« Entendez-vous la Terre ? », c’est le nom que porte la chronique réalisée par Fanny Gelin, étudiante en master Affaires Européennes à Sciences Po Bordeaux, qui décode pour vous chaque jeudi l’actualité environnementale de l’Union européenne.
Quels ont été les moments verts de la semaine qui vient de s’écouler ? On en discute tout de suite avec Fanny Gelin. Bonjour et bienvenue ! Alors, dites-moi : que nous dit la Terre cette semaine ?
La Terre nous parle obsolescence programmée cette semaine. L’entreprise Microsoft a récemment annoncé qu’elle cessera d’assurer gratuitement les mises à jour de son logiciel Windows 10 à compter du 14 octobre prochain. L’objectif : forcer les utilisateurs à passer à son dernier-né Windows 11. Le problème, c’est que près de 400 millions d’ordinateurs dans le monde sont concernés et pourraient être jetés à la poubelle alors même qu’ils sont en parfait état de fonctionnement.
C’est problématique en effet… N’y a-t-il pas d’alternatives ?
Il existe effectivement trois solutions pour continuer à utiliser Windows 10 : ne rien faire mais avec un risque important de failles de sécurité et de cyberattaques, obtenir un sursis en payant un abonnement à 26€ par an ou bien acheter un nouvel ordinateur. On voit bien que le choix reste limité. En réalité, les utilisateurs n’ont pas le choix : ils seront rapidement forcés de remplacer leur équipement électronique. Que ce soit du point de vue financier ou écologique, cette mesure serait désastreuse.
Désastreuse, c’est-à-dire ?
Eh bien, pour vous donner un exemple, l’association Halte l’obsolescence programmée estime que cette fin des mises à jour logicielles entraînerait un coût d’environ 10,4 milliards d’euros pour les internautes à l’échelle mondiale. Et en plus de peser lourdement sur le budget des administrations et des ménages les plus modestes, ce remplacement massif d’ordinateurs fonctionnels mais obsolètes représenterait plus de 70 millions de tonnes de gaz à effet de serre et l’équivalent du poids de près de 32 000 tours Eiffel de matières premières extraites, notamment de métaux rares.
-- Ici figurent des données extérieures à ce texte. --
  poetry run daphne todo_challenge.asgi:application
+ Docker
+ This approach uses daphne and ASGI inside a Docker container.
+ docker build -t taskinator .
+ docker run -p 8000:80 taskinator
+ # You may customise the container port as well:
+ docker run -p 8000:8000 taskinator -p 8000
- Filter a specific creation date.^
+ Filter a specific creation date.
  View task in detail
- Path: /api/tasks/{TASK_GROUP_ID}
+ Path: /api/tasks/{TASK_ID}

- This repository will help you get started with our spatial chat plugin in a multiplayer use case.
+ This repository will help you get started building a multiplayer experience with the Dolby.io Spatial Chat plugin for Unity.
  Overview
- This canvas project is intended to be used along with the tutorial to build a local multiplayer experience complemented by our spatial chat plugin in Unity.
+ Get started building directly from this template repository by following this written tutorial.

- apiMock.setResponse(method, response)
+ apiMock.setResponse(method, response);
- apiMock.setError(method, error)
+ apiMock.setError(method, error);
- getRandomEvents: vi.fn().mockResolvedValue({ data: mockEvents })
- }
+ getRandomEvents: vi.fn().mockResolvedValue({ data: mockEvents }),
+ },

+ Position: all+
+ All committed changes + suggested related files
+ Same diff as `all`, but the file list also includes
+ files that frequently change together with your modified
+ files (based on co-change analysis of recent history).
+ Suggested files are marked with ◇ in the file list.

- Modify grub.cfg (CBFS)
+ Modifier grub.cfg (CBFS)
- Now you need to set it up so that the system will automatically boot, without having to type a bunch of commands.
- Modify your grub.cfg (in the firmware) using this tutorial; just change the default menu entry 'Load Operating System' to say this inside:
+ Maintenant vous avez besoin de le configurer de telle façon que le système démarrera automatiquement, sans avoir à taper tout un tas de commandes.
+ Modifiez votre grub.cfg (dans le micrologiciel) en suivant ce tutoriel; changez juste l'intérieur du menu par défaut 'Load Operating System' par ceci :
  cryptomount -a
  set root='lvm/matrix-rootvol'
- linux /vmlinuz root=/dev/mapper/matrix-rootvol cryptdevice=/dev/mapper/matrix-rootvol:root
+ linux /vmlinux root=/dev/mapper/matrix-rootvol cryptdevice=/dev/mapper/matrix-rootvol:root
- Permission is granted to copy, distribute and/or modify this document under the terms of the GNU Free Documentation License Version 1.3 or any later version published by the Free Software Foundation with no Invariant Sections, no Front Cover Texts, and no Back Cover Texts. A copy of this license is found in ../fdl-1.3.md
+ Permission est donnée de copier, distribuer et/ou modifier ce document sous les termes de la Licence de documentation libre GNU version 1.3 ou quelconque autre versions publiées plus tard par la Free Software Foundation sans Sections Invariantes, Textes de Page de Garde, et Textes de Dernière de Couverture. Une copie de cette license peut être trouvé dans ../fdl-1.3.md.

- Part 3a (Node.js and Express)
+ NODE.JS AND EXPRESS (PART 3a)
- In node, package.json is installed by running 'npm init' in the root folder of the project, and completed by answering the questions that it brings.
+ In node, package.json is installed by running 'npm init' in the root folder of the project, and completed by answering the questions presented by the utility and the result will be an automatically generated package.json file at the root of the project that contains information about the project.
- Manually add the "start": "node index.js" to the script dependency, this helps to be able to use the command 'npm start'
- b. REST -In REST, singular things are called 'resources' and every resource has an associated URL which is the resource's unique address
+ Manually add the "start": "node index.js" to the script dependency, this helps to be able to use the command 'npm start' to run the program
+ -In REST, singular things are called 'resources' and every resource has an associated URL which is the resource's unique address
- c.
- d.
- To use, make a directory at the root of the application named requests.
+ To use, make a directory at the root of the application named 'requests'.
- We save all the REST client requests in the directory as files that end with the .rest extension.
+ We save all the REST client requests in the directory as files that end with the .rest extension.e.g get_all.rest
Autant de déchets électroniques que l’on ne peut pas se permettre de créer dans un contexte de crise climatique.
Justement, j’ai cru comprendre qu’une pétition avait été lancée pour contrer cette mesure.
Effectivement. Plusieurs entreprises et associations comme UFC-Que Choisir, France Nature Environnement, Emmaüs ou les Amis de la Terre se sont fédérées pour former la coalition Non à la taxe Windows. Leur première action a été de lancer une pétition pour contraindre Microsoft à continuer les mises à jour gratuites au moins jusqu’en 2030. Et cette action a fonctionné puisque Microsoft a finalement accordé une année supplémentaire de mises à jour gratuites aux citoyens européens.
Est-ce que cette concession a un rapport avec la réglementation européenne en matière d’obsolescence programmée ?
C’est plus que probable. En effet, un règlement sur l’écoconception pour des produits durables a été adopté en 2024. Et ce règlement comprend l’interdiction de l’obsolescence programmée à l’échelle de l’UE, notamment via l’obligation de mises à jour logicielles garantissant que les appareils électroniques ne deviennent pas prématurément obsolètes. En théorie, si l’on s’en tient à ce règlement, l’annonce de Microsoft pourrait être contraire au droit européen. La perspective de possibles actions en justice a sûrement conduit l’entreprise à lâcher du lest.
Mais même si les Européens disposent d’un sursis temporaire, le problème de fond est toujours présent. Ne peut-on pas aussi agir à l’échelle individuelle ?
Bien sûr. Il est possible de sortir de notre dépendance envers les géants du numérique en se tournant vers des systèmes d’exploitation libre qui ne dépendent pas des mises à jour logicielles du fabricant. Par exemple, le site l’Agenda du Libre propose des événements dans toute la France pour apprendre à installer des logiciels open source comme Linux. Face à l’ultimatum de l’obsolescence programmée, il s’agit avant tout de s’extirper de l’illusion d’une absence de choix car nous restons toujours libres de penser autrement.
Merci Fanny. Je rappelle que vous êtes étudiante en master Affaires Européennes à Sciences Po Bordeaux.
Un entretien réalisé par Laurence Aubron.